1
Voorwaarts, Christenstrijders, drukt uws Konings spoor. Met Zijn heil’ge kruisvaan gaat ons Jezus voor. Weest voor Zijn bevelen, wat u dreigt, nooit doof; Toont, hoe bang ’t u worde, in Zijn woord geloof. Voorwaarts, Christenstrijders, drukt uws Konings spoor; Met Zijn heil’ge kruisvaan gaat ons Jezus voor.
2
’t Was Zijn woord bij ’t scheiden: "Volg Mij onvervaard, Ook u wordt verdrukking, smaadheid niet gespaard.

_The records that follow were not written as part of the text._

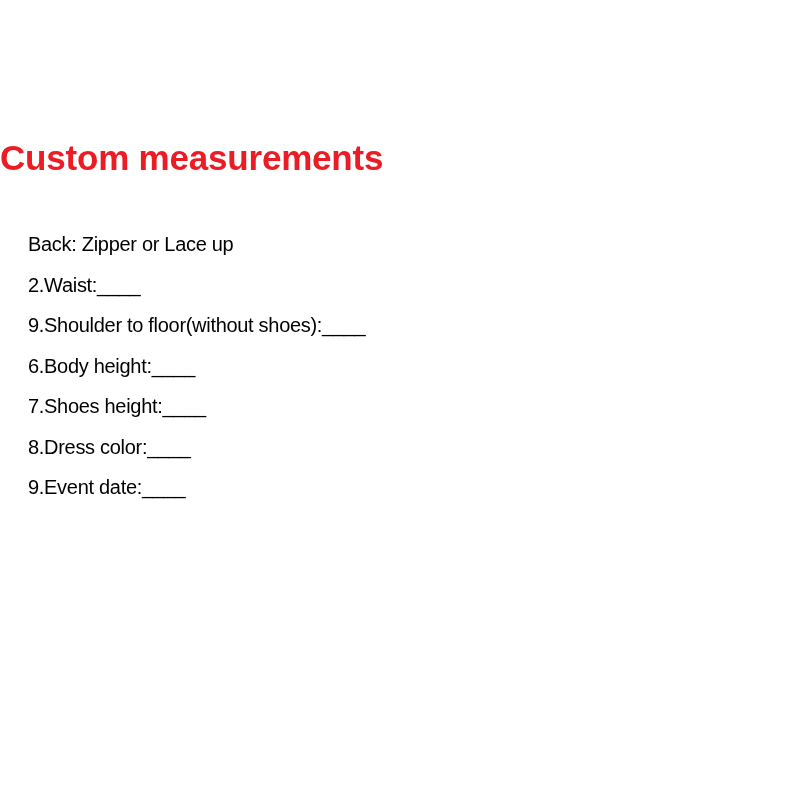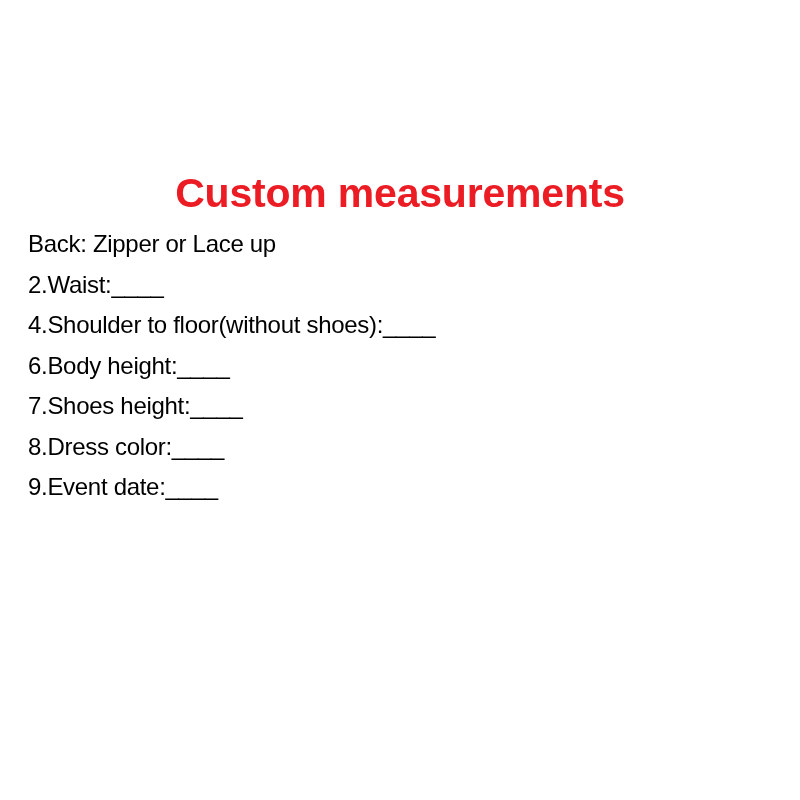"Custom measurements" .title { font-size: 41px -> 35px; margin-top: 32px -> none; text-align: center -> none }
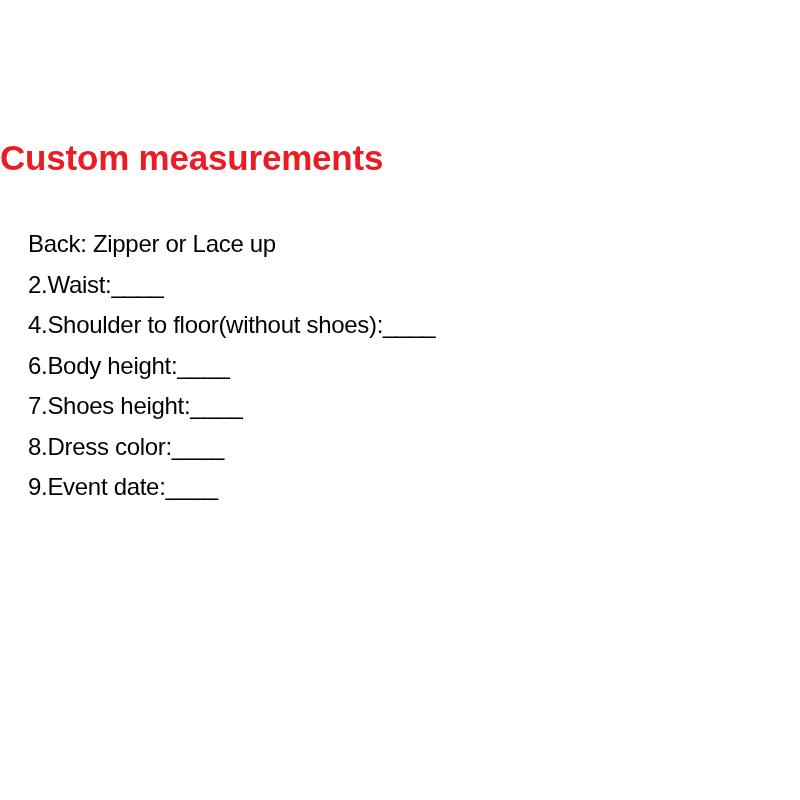"Back: Zipper or Lace up" .line { font-size: 24px -> 20px }
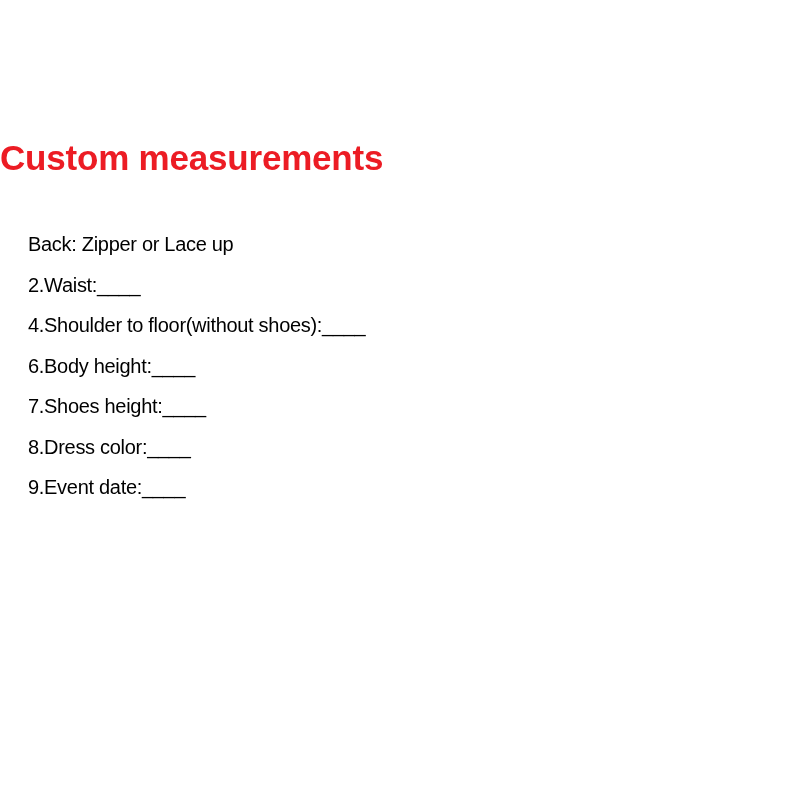"4.Shoulder to floor(without shoes):____" div.line { text: 4.Shoulder -> 9.Shoulder }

Maar Ik heb verwonnen ’s werelds vorst; zijn macht zal uw trouw beproeven; Waakt, strijdt in Mijn kracht." Voorwaarts, Christenstrijders, drukt uws Konings spoor; Met Zijn heil’ge kruisvaan gaat ons Jezus voor.
3
Voorwaarts, opwaarts, broeders, Werpt zijn sterkten neêr; Velt, wie tegenstreve, ’t geldt uws Konings eer. Hij heeft overwonnen, heet op ’s Vaders troon, Strijdt, volhardt ten einde. ’t geldt Zijn eer, uw kroon. Voorwaarts, Christenstrijders, drukt uws Konings spoor; Met Zijn heil’ge kruisvaan gaat ons Jezus voor.